The USCRN is a sophisticated, climate observing network that provides high-resolution data from its 138 operational sites in the conterminous U.S., Alaska, and Hawaii (Hilo and Mauna Loa are the only USCRN stations on Hawaii). Each site hosts a suite of instruments that monitor meteorological parameters. This instrumentation, which includes triple redundancy for primary variables such as precipitation, is calibrated annually to National Institute for Standards and Technology specifications by ARL’s staff of expert engineers. Resulting data are ingested by both the National Weather Service and National Centers for Environmental Information, where they are utilized for forecast and warning operations and archived as part of the long-term climate record; providing a baseline of high-quality data that can validate observations made by other networks and serve a diverse range of users across government, academia, and multiple industries.

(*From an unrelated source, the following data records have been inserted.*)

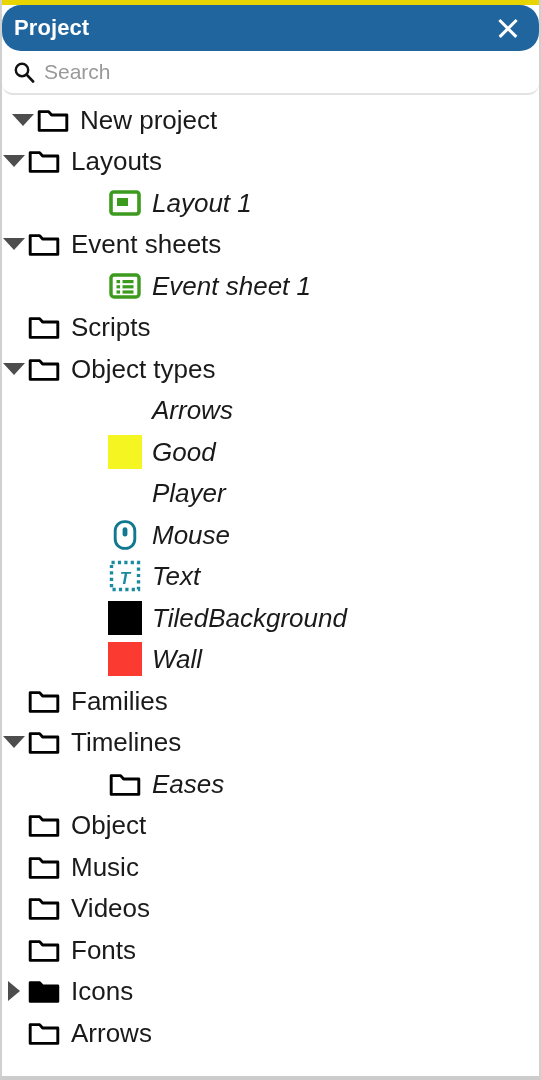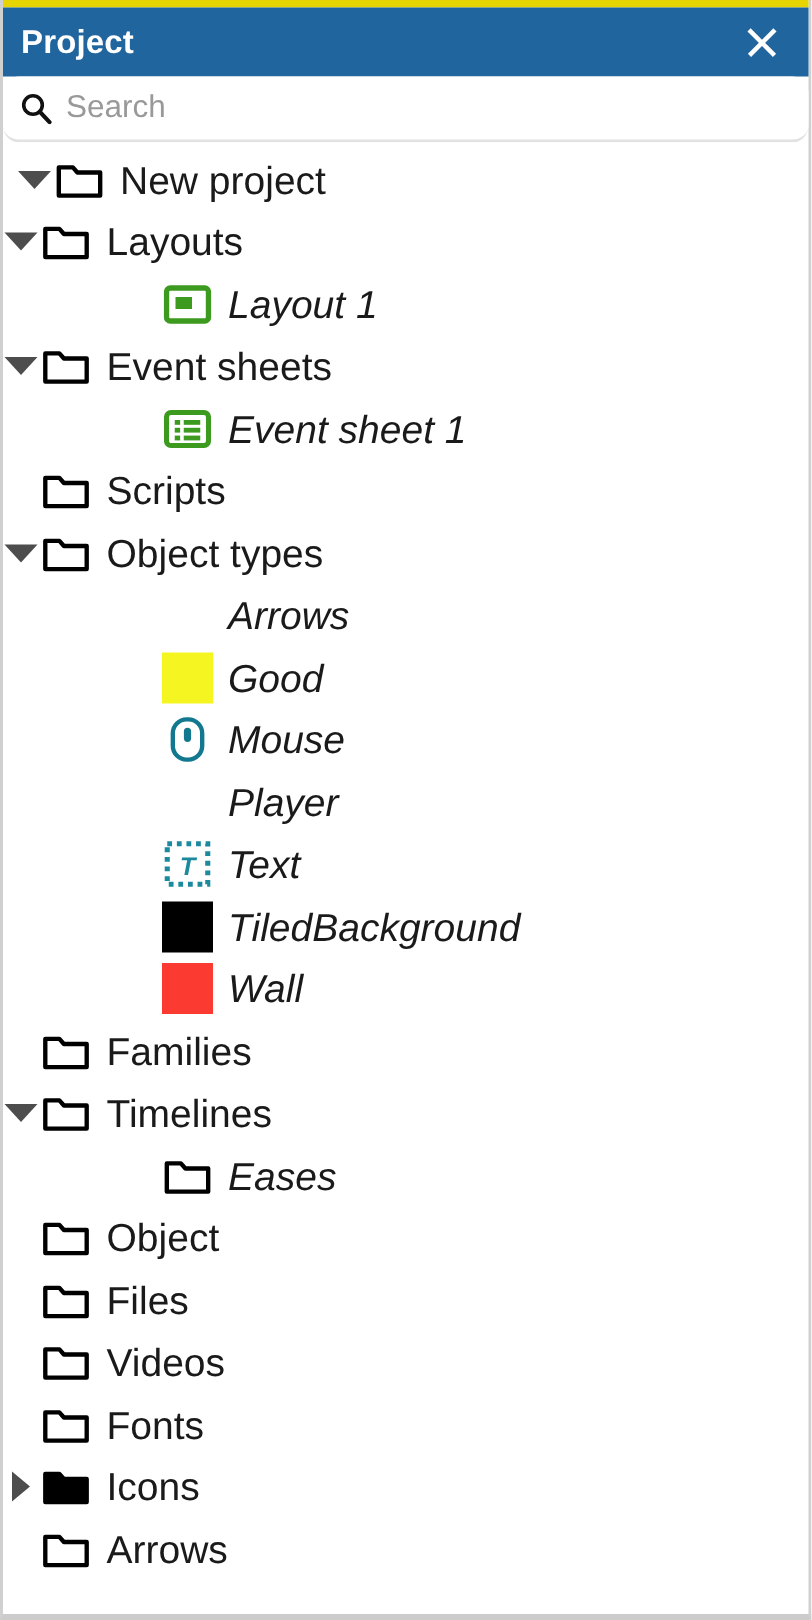"Project" #title-bar { border-radius: none -> 19px }
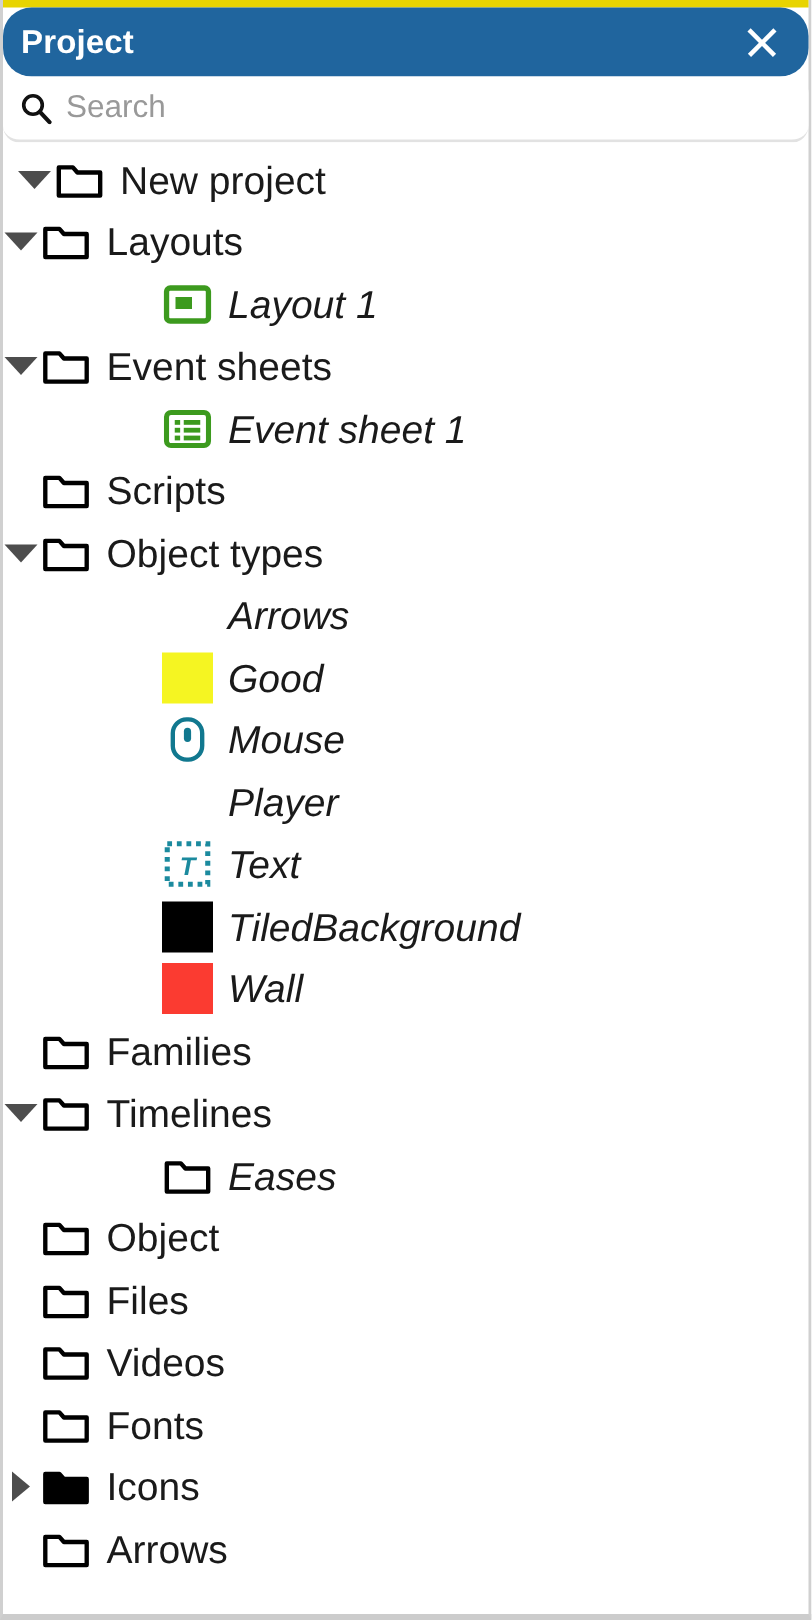"Mouse" div.row { order: before "Player" -> after "Player" }
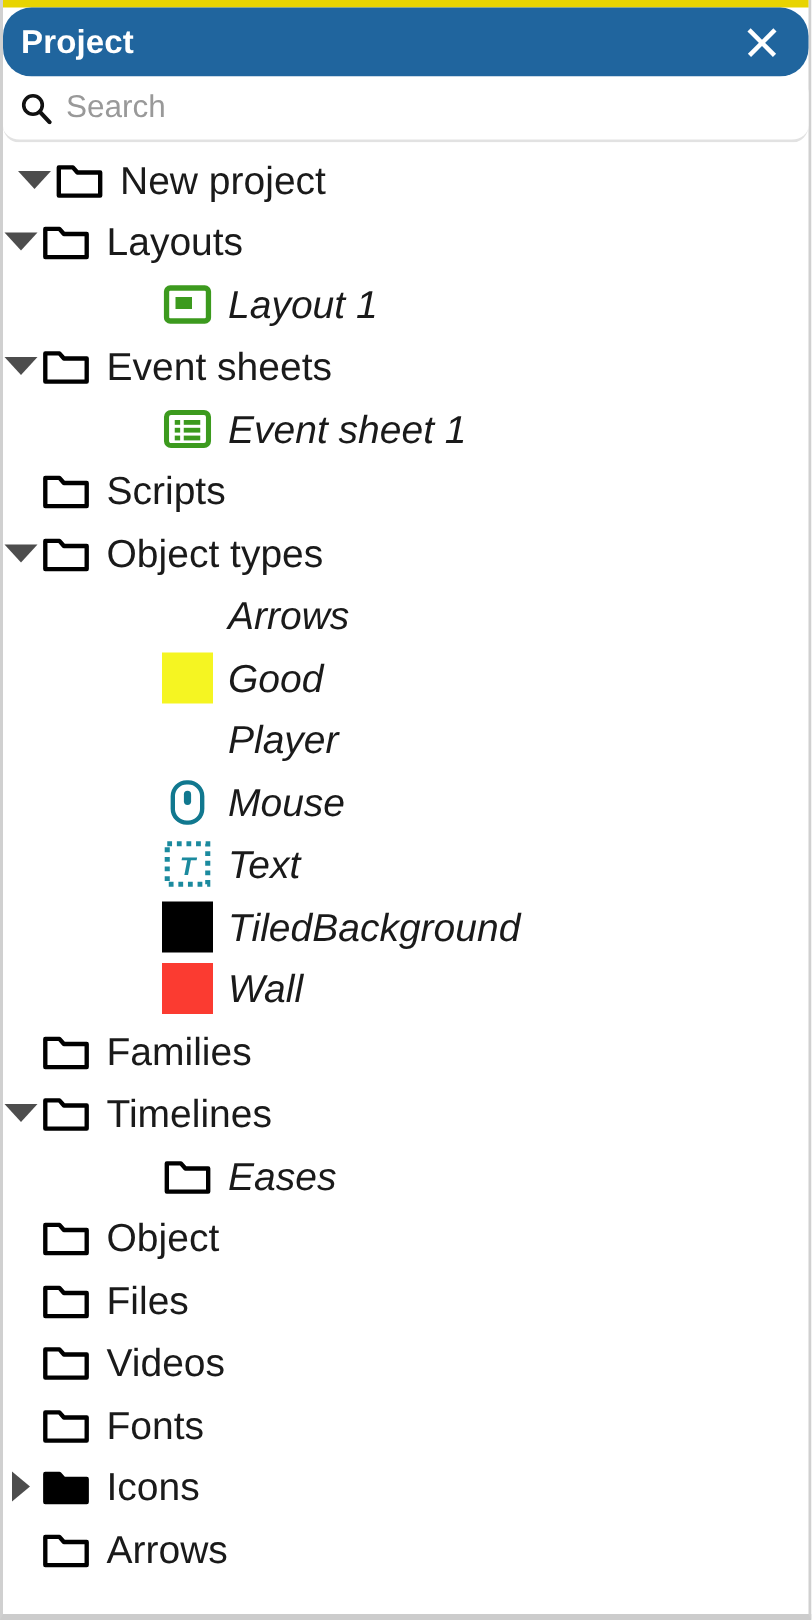"Files" span.label { text: Files -> Music }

NOAA’s vision for the USCRN is to provide a baseline of high-quality climate data that can be revisited in 50 to 100 years to effectively characterize climate change in the U.S. To that end, NOAA produces a yearly report documenting selected, climatologically significant, events such as Hurricane Lane. USCRN data are publicly available on-line in multiple formats, including quality controlled datasets and hourly observations.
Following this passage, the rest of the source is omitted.